THE INPUT Start Marker
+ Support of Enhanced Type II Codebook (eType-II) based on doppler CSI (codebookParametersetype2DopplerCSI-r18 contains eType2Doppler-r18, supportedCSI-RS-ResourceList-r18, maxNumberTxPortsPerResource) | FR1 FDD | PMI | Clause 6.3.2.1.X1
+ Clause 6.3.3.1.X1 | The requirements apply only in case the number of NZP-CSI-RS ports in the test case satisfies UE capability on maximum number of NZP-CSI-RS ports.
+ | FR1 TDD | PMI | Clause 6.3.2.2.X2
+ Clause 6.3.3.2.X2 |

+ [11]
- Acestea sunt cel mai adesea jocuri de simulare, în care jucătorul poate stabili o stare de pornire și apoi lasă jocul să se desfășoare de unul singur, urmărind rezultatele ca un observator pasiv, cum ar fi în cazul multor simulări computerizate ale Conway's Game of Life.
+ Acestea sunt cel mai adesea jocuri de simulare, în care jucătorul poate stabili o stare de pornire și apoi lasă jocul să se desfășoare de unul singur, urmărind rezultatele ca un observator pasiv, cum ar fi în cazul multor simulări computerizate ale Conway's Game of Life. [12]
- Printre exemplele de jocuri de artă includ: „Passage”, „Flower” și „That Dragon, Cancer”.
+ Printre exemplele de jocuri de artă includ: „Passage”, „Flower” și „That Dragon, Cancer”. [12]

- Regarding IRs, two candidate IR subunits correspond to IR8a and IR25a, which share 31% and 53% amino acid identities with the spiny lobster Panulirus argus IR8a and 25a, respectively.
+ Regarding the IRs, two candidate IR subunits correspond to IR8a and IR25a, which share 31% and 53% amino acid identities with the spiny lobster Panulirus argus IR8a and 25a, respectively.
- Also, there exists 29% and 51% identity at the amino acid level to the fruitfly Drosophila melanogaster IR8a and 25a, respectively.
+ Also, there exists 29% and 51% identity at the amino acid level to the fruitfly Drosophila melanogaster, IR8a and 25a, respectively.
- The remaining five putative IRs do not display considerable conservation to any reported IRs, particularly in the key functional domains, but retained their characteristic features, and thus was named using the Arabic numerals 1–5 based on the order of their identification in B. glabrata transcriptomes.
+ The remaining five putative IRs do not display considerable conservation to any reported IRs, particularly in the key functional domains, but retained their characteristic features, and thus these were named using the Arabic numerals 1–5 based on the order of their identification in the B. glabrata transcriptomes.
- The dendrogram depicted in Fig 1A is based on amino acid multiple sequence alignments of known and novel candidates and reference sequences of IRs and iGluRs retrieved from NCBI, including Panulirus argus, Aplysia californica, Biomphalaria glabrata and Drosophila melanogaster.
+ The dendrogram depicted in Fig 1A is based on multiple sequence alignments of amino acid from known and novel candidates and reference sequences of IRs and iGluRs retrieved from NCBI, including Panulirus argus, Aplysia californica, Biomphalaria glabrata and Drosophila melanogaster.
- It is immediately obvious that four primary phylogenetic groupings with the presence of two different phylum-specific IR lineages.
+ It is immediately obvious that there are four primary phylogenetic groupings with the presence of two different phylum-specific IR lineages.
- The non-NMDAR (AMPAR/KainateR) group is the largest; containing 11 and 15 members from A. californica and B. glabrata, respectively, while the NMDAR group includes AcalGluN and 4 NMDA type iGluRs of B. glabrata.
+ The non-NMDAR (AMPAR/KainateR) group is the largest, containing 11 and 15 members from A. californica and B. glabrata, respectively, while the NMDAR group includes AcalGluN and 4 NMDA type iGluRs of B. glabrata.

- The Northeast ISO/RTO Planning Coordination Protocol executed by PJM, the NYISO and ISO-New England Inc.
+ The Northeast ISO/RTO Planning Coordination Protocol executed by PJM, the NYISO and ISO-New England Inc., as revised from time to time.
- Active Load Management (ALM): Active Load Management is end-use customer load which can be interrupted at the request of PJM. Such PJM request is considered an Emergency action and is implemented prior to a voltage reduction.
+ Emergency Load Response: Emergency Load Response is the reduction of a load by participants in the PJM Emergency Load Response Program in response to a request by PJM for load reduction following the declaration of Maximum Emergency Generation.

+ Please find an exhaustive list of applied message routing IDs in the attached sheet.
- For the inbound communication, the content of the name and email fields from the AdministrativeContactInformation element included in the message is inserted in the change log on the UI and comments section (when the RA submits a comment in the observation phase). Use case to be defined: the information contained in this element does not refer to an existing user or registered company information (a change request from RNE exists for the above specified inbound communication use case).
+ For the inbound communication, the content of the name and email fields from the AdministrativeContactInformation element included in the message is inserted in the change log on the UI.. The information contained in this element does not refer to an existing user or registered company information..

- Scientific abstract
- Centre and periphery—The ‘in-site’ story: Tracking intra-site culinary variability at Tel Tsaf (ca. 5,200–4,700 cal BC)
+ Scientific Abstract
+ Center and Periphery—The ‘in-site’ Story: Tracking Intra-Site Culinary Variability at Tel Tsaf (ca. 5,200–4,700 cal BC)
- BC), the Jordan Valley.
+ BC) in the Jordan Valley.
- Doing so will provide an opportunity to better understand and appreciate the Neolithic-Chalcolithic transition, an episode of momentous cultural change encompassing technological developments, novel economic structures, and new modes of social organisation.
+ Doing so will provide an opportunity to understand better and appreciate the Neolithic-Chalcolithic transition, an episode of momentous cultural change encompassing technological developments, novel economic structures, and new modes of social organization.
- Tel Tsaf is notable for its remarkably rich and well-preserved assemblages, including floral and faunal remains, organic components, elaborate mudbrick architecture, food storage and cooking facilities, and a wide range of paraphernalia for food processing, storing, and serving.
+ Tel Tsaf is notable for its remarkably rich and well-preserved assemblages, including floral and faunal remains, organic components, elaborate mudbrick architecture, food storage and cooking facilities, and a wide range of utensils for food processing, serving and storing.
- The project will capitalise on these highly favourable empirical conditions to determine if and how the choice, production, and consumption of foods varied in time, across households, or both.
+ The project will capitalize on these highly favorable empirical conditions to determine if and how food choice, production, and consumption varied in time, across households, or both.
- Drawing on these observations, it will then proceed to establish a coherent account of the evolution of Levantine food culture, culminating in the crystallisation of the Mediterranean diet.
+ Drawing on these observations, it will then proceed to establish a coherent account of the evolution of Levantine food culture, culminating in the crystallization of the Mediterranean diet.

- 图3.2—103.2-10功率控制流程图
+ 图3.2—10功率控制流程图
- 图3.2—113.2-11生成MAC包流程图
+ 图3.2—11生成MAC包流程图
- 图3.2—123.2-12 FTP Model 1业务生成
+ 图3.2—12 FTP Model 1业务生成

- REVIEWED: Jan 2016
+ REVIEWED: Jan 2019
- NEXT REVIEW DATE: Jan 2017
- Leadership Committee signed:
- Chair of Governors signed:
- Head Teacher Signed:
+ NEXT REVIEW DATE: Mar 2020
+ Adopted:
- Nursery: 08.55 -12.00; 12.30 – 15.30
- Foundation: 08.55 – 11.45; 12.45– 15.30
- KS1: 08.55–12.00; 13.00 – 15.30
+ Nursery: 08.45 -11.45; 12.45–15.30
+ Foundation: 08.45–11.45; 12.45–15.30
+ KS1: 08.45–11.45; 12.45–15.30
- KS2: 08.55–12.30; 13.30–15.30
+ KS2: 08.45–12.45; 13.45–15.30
THE INPUT End Marker
WHAT THE EXERCISE ASKS:
Copy the data above exactly. Every line must be included.

SOLVED EXERCISE:
+ Support of Enhanced Type II Codebook (eType-II) based on doppler CSI (codebookParametersetype2DopplerCSI-r18 contains eType2Doppler-r18, supportedCSI-RS-ResourceList-r18, maxNumberTxPortsPerResource) | FR1 FDD | PMI | Clause 6.3.2.1.X1
+ Clause 6.3.3.1.X1 | The requirements apply only in case the number of NZP-CSI-RS ports in the test case satisfies UE capability on maximum number of NZP-CSI-RS ports.
+ | FR1 TDD | PMI | Clause 6.3.2.2.X2
+ Clause 6.3.3.2.X2 |

+ [11]
- Acestea sunt cel mai adesea jocuri de simulare, în care jucătorul poate stabili o stare de pornire și apoi lasă jocul să se desfășoare de unul singur, urmărind rezultatele ca un observator pasiv, cum ar fi în cazul multor simulări computerizate ale Conway's Game of Life.
+ Acestea sunt cel mai adesea jocuri de simulare, în care jucătorul poate stabili o stare de pornire și apoi lasă jocul să se desfășoare de unul singur, urmărind rezultatele ca un observator pasiv, cum ar fi în cazul multor simulări computerizate ale Conway's Game of Life. [12]
- Printre exemplele de jocuri de artă includ: „Passage”, „Flower” și „That Dragon, Cancer”.
+ Printre exemplele de jocuri de artă includ: „Passage”, „Flower” și „That Dragon, Cancer”. [12]

- Regarding IRs, two candidate IR subunits correspond to IR8a and IR25a, which share 31% and 53% amino acid identities with the spiny lobster Panulirus argus IR8a and 25a, respectively.
+ Regarding the IRs, two candidate IR subunits correspond to IR8a and IR25a, which share 31% and 53% amino acid identities with the spiny lobster Panulirus argus IR8a and 25a, respectively.
- Also, there exists 29% and 51% identity at the amino acid level to the fruitfly Drosophila melanogaster IR8a and 25a, respectively.
+ Also, there exists 29% and 51% identity at the amino acid level to the fruitfly Drosophila melanogaster, IR8a and 25a, respectively.
- The remaining five putative IRs do not display considerable conservation to any reported IRs, particularly in the key functional domains, but retained their characteristic features, and thus was named using the Arabic numerals 1–5 based on the order of their identification in B. glabrata transcriptomes.
+ The remaining five putative IRs do not display considerable conservation to any reported IRs, particularly in the key functional domains, but retained their characteristic features, and thus these were named using the Arabic numerals 1–5 based on the order of their identification in the B. glabrata transcriptomes.
- The dendrogram depicted in Fig 1A is based on amino acid multiple sequence alignments of known and novel candidates and reference sequences of IRs and iGluRs retrieved from NCBI, including Panulirus argus, Aplysia californica, Biomphalaria glabrata and Drosophila melanogaster.
+ The dendrogram depicted in Fig 1A is based on multiple sequence alignments of amino acid from known and novel candidates and reference sequences of IRs and iGluRs retrieved from NCBI, including Panulirus argus, Aplysia californica, Biomphalaria glabrata and Drosophila melanogaster.
- It is immediately obvious that four primary phylogenetic groupings with the presence of two different phylum-specific IR lineages.
+ It is immediately obvious that there are four primary phylogenetic groupings with the presence of two different phylum-specific IR lineages.
- The non-NMDAR (AMPAR/KainateR) group is the largest; containing 11 and 15 members from A. californica and B. glabrata, respectively, while the NMDAR group includes AcalGluN and 4 NMDA type iGluRs of B. glabrata.
+ The non-NMDAR (AMPAR/KainateR) group is the largest, containing 11 and 15 members from A. californica and B. glabrata, respectively, while the NMDAR group includes AcalGluN and 4 NMDA type iGluRs of B. glabrata.

- The Northeast ISO/RTO Planning Coordination Protocol executed by PJM, the NYISO and ISO-New England Inc.
+ The Northeast ISO/RTO Planning Coordination Protocol executed by PJM, the NYISO and ISO-New England Inc., as revised from time to time.
- Active Load Management (ALM): Active Load Management is end-use customer load which can be interrupted at the request of PJM. Such PJM request is considered an Emergency action and is implemented prior to a voltage reduction.
+ Emergency Load Response: Emergency Load Response is the reduction of a load by participants in the PJM Emergency Load Response Program in response to a request by PJM for load reduction following the declaration of Maximum Emergency Generation.

+ Please find an exhaustive list of applied message routing IDs in the attached sheet.
- For the inbound communication, the content of the name and email fields from the AdministrativeContactInformation element included in the message is inserted in the change log on the UI and comments section (when the RA submits a comment in the observation phase). Use case to be defined: the information contained in this element does not refer to an existing user or registered company information (a change request from RNE exists for the above specified inbound communication use case).
+ For the inbound communication, the content of the name and email fields from the AdministrativeContactInformation element included in the message is inserted in the change log on the UI.. The information contained in this element does not refer to an existing user or registered company information..

- Scientific abstract
- Centre and periphery—The ‘in-site’ story: Tracking intra-site culinary variability at Tel Tsaf (ca. 5,200–4,700 cal BC)
+ Scientific Abstract
+ Center and Periphery—The ‘in-site’ Story: Tracking Intra-Site Culinary Variability at Tel Tsaf (ca. 5,200–4,700 cal BC)
- BC), the Jordan Valley.
+ BC) in the Jordan Valley.
- Doing so will provide an opportunity to better understand and appreciate the Neolithic-Chalcolithic transition, an episode of momentous cultural change encompassing technological developments, novel economic structures, and new modes of social organisation.
+ Doing so will provide an opportunity to understand better and appreciate the Neolithic-Chalcolithic transition, an episode of momentous cultural change encompassing technological developments, novel economic structures, and new modes of social organization.
- Tel Tsaf is notable for its remarkably rich and well-preserved assemblages, including floral and faunal remains, organic components, elaborate mudbrick architecture, food storage and cooking facilities, and a wide range of paraphernalia for food processing, storing, and serving.
+ Tel Tsaf is notable for its remarkably rich and well-preserved assemblages, including floral and faunal remains, organic components, elaborate mudbrick architecture, food storage and cooking facilities, and a wide range of utensils for food processing, serving and storing.
- The project will capitalise on these highly favourable empirical conditions to determine if and how the choice, production, and consumption of foods varied in time, across households, or both.
+ The project will capitalize on these highly favorable empirical conditions to determine if and how food choice, production, and consumption varied in time, across households, or both.
- Drawing on these observations, it will then proceed to establish a coherent account of the evolution of Levantine food culture, culminating in the crystallisation of the Mediterranean diet.
+ Drawing on these observations, it will then proceed to establish a coherent account of the evolution of Levantine food culture, culminating in the crystallization of the Mediterranean diet.

- 图3.2—103.2-10功率控制流程图
+ 图3.2—10功率控制流程图
- 图3.2—113.2-11生成MAC包流程图
+ 图3.2—11生成MAC包流程图
- 图3.2—123.2-12 FTP Model 1业务生成
+ 图3.2—12 FTP Model 1业务生成

- REVIEWED: Jan 2016
+ REVIEWED: Jan 2019
- NEXT REVIEW DATE: Jan 2017
- Leadership Committee signed:
- Chair of Governors signed:
- Head Teacher Signed:
+ NEXT REVIEW DATE: Mar 2020
+ Adopted:
- Nursery: 08.55 -12.00; 12.30 – 15.30
- Foundation: 08.55 – 11.45; 12.45– 15.30
- KS1: 08.55–12.00; 13.00 – 15.30
+ Nursery: 08.45 -11.45; 12.45–15.30
+ Foundation: 08.45–11.45; 12.45–15.30
+ KS1: 08.45–11.45; 12.45–15.30
- KS2: 08.55–12.30; 13.30–15.30
+ KS2: 08.45–12.45; 13.45–15.30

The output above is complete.